Is there a reason for the deterioration of the Saudi/US relationship? One might posit it is because President Obama raised a matter of principle, but equally it is no coincidence that it should start deteriorating at the time that everyone recognizes the economic shift in Saudi redraws the political map somewhat. When the Australian prime minister once asked about the relationship with the Saudis, Obama told him “It’s complicated.”40 The relationship between the Saudis and Obama created a pivotal moment in US/Saudi relations, but not in the way expected. By the time Obama visited Saudi for the fourth and final time as president in April 2016 the reception was reportedly cool and generated reduced official coverage for such a state visit. Mustafa Alani, a Gulf security analyst who is close to the Saudi establishment, said Obama would find a leadership “that’s not ready to believe him” and had little faith in him, adding “The Saudis had disagreements with previous presidents… Here you have deep distrust that the president won’t deliver anything.”41 It didn’t start out that way. In a meeting between John Brennan, Assistant to the President for Homeland Security and Counterterrorism, and King Abdullah, the king said while he considered both Bushes as friends, Bush II didn’t take his advice on dealing with issues in the region, and they found their problems “compounded.” The King said, “we are ready to consult, provide guidance and to do whatever is necessary. We are people of the region and we know it well.” Brennan responded that Obama would restore credibility to which the king responded, “Thank God for bringing Obama to the presidency” and inspiring “great hope” in the Muslim world. “May God grant him strength and patience,” Abdullah continued, “May God protect him. I’m concerned about his personal safety. America and the world need such a president.”42

Although Obama oversaw the sale $95 billion in arms to the Kingdom and shared in a determined fight against the Islamic State and Al-Qaeda, there were too many issues that made the Saudis feel the relationship was deteriorating. Obama had started his presidency with the aim of getting out of Iraq and Afghanistan, but instead the country remained embroiled in the mess. The eight-year presidency would find the Saudis resenting the president for “preaching” human rights to them, and his failure in not sufficiently supporting Hosni Mubarak and the campaign to oust Assad from Syria. They believed he was not committed nor reliable. The red line speech and its subsequent trajectory signaled America, or at least Obama, lacked backbone in the region. Speaking at the White House in 2012, Obama declared: “We have been very clear to the Assad regime … that a red line for us is we start seeing a whole bunch of chemical weapons moving around or being utilized. That would change my calculus.

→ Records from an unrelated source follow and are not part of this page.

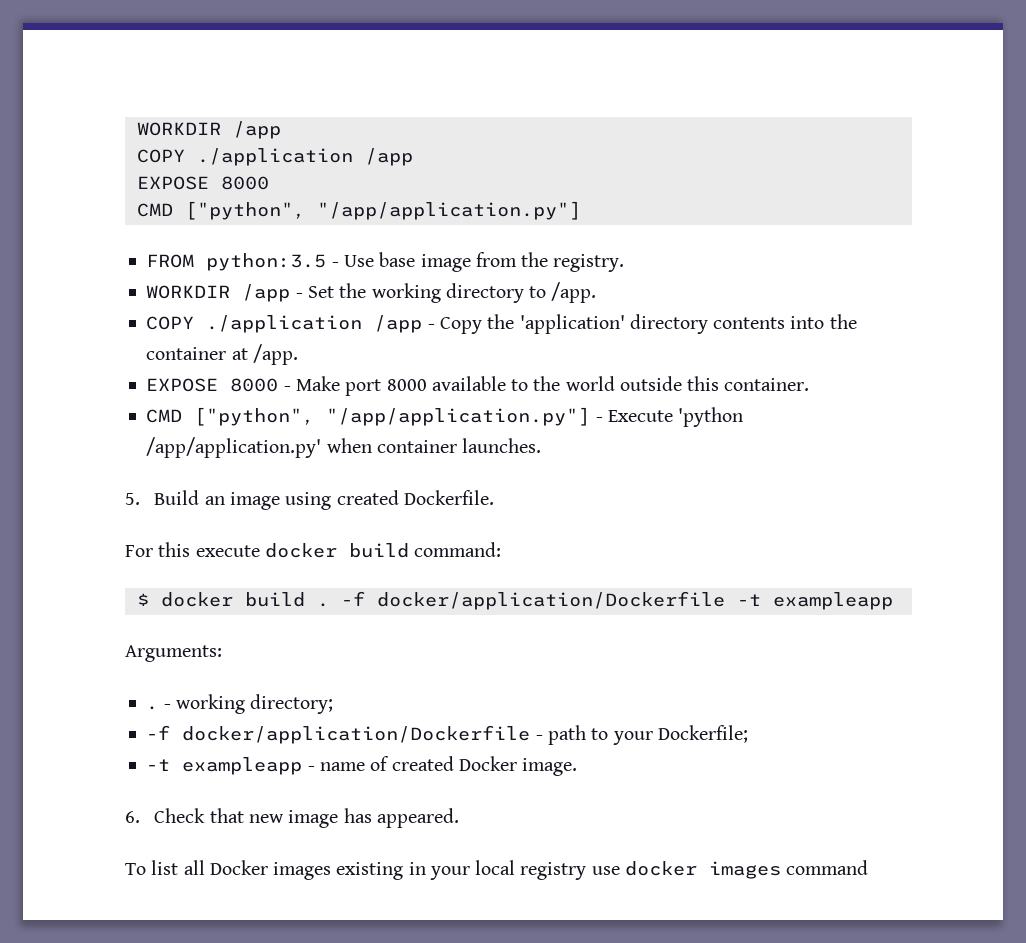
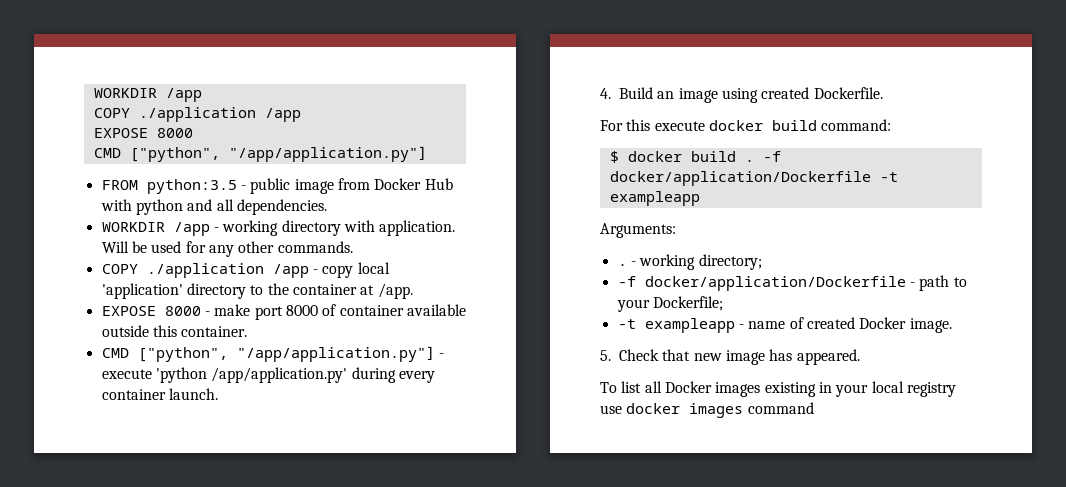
- FROM python:3.5 - Use base image from the registry.
- WORKDIR /app - Set the working directory to /app.
- COPY ./application /app - Copy the 'application' directory contents into the container at /app.
+ FROM python:3.5 - public image from Docker Hub with python and all dependencies.
+ WORKDIR /app - working directory with application. Will be used for any other commands.
+ COPY ./application /app - copy local 'application' directory to the container at /app.
- EXPOSE 8000 - Make port 8000 available to the world outside this container.
+ EXPOSE 8000 - make port 8000 of container available outside this container.
- CMD ["python", "/app/application.py"] - Execute 'python /app/application.py' when container launches.
- 5. Build an image using created Dockerfile.
+ CMD ["python", "/app/application.py"] - execute 'python /app/application.py' during every container launch.
+ 4. Build an image using created Dockerfile.
- 6. Check that new image has appeared.
+ 5. Check that new image has appeared.

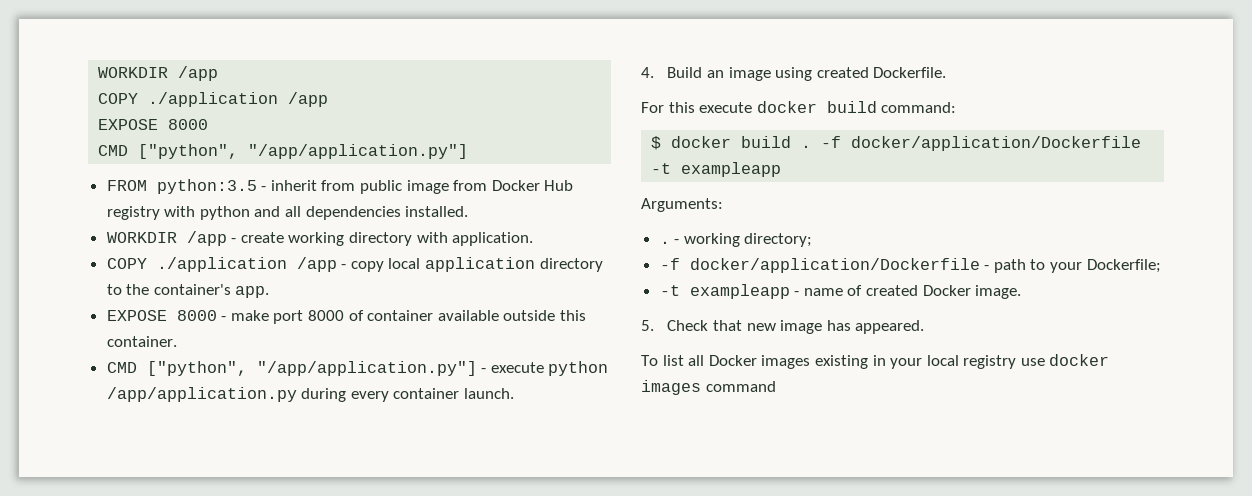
- FROM python:3.5 - public image from Docker Hub with python and all dependencies.
+ FROM python:3.5 - inherit from public image from Docker Hub registry with python and all dependencies installed.
- WORKDIR /app - working directory with application. Will be used for any other commands.
+ WORKDIR /app - create working directory with application.
- COPY ./application /app - copy local 'application' directory to the container at /app.
+ COPY ./application /app - copy local application directory to the container's app.
- CMD ["python", "/app/application.py"] - execute 'python /app/application.py' during every container launch.
+ CMD ["python", "/app/application.py"] - execute python /app/application.py during every container launch.

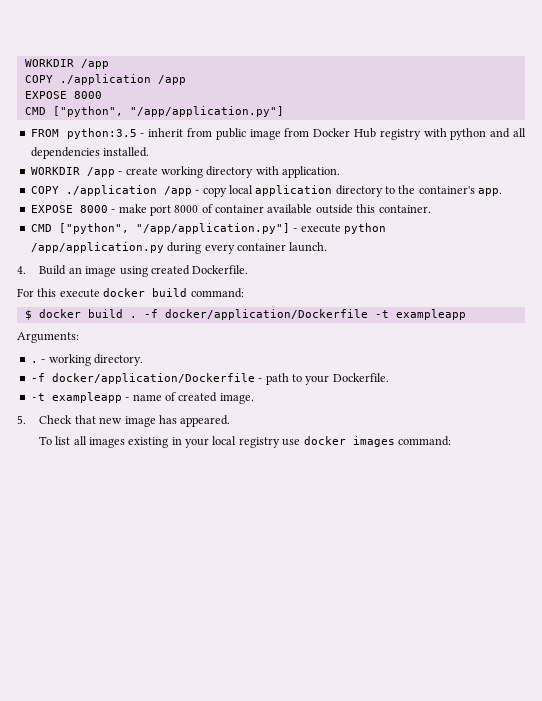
- - working directory;
+ - working directory.
- -f docker/application/Dockerfile - path to your Dockerfile;
+ -f docker/application/Dockerfile - path to your Dockerfile.
- -t exampleapp - name of created Docker image.
+ -t exampleapp - name of created image.
- To list all Docker images existing in your local registry use docker images command
+ To list all images existing in your local registry use docker images command:

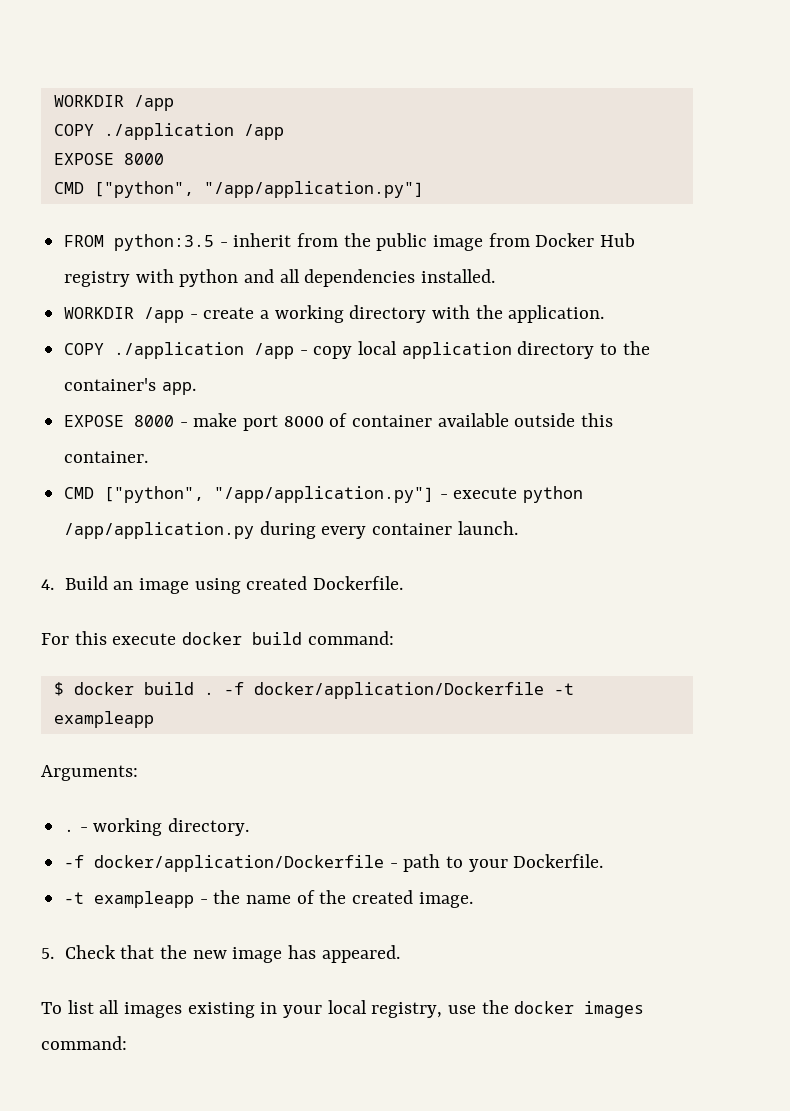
- FROM python:3.5 - inherit from public image from Docker Hub registry with python and all dependencies installed.
+ FROM python:3.5 - inherit from the public image from Docker Hub registry with python and all dependencies installed.
- WORKDIR /app - create working directory with application.
+ WORKDIR /app - create a working directory with the application.
- -t exampleapp - name of created image.
+ -t exampleapp - the name of the created image.
- 5. Check that new image has appeared.
+ 5. Check that the new image has appeared.
- To list all images existing in your local registry use docker images command:
+ To list all images existing in your local registry, use the docker images command:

That would change my equation.”43 The following year, the Assad regime forces shocked the world with his use of chemical weapons in an attack against rebel-controlled areas of Damascus, killing nearly 1500 civilians, including more than 400 children. In a 2017 interview with CBS’s “60 Minutes,” Obama defended the speech and explained that he had ad-libbed the “red line” phrase, which wasn’t in the text of his speech.44 However, the biggest issue was Iran and the nuclear agreement, which Saudis saw as a case of Obama letting the distrustful Iranians being let back into the international fold. The deal was reached in Lausanne, Switzerland, between China, Russia, France, Great Britain, Germany and the United States and gave Iran over $110 billion a year in sanctions relief and allowed them to return to the global economy in exchange for halting their nuclear weapons ambitions.45 The Saudis also feared this was a regional political and economic pivot toward Iran, and certainly did not appreciate Obama stating that Saudi and Iran should “share the region.”46

Despite the frostiness, a major foreign policy change occurred as a result of what many perceived to be Obama’s dithering approach, and this was the Saudi’s becoming more self-reliant. In March 2015, Saudi Arabia and regional allies launched military strikes against Iran-backed Houthi rebels in Yemen and began building a new naval base in Jazan near the Yemen border, which started a prolonged engagement in the country.47 In October 2015, the Saudis then announced a new defense policy “to defend the homeland, protect Saudi citizens, secure national interests, bolster defense of partner states and strengthen inter-agency partnerships.”48 One month later, they announced the formation of a 34-country (mostly Sunni) Islamic Military Alliance to coordinate efforts to fight and defeat terrorism.49 Saudi Arabia sought to establish its own solution to instability in Yemen, and while the Arab League’s decision to form a joint Arab military force are positive signs of increased burden-sharing from the Gulf it does not leave America on the sidelines. The partnership with the United States remained fundamental to the Saudis, as Deputy Crown Prince MbS explained it Saudi Arabia’s partnership with the United States is “huge” and “oil is only a small part” of this partnership. He continued “America is the policeman of the world, not just the Middle East… It is the number one country in the world, and we consider ourselves to be the main ally for the US in the Middle East and we see America as our ally.”50

MbS was speaking some eight months before Donald J. Trump won the presidential election, but he already seemed to be speaking Trump’s language by talking up the partnership as “huge.” Curiously the man attacked in America for his Muslim heritage was the president distrusted by the Saudis, while the man who insulted Muslims and accused Saudi of being behind terrorism is the president they welcomed with open arms and, at the time of writing, with whom they started a blossoming relationship. President Trump’s choice for his first foreign foray in office was an interesting one, visiting first Saudi and then Israel and the Vatican, making a clean sweep of the Abrahamic religions. It is too early at the time of writing to forecast how this will all turn out, but the early signals have been it may well be business as usual for Saudi and America in the region. There are key pressure points, with the Israel question remaining a tension as it always has done . Trump’s decision to recognize Jerusalem as the capital was particularly irksome among Islamic states , including Saudi. King Salman stated, “I repeat the Kingdom’s condemnation and strong regret over the US decision on Jerusalem, for its relinquishment of the historic rights of the Palestinian people in Jerusalem.”51 The carbon economy will be impacted by greater oil independence and further development of alternatives, making it an economic problem for the Saudis and means Saudis need to become more economically vibrant and self-reliant. The Saudis are already more self-reliant in foreign policy, and we can expect this to continue. Iran and terrorism will be the two biggest pressure points.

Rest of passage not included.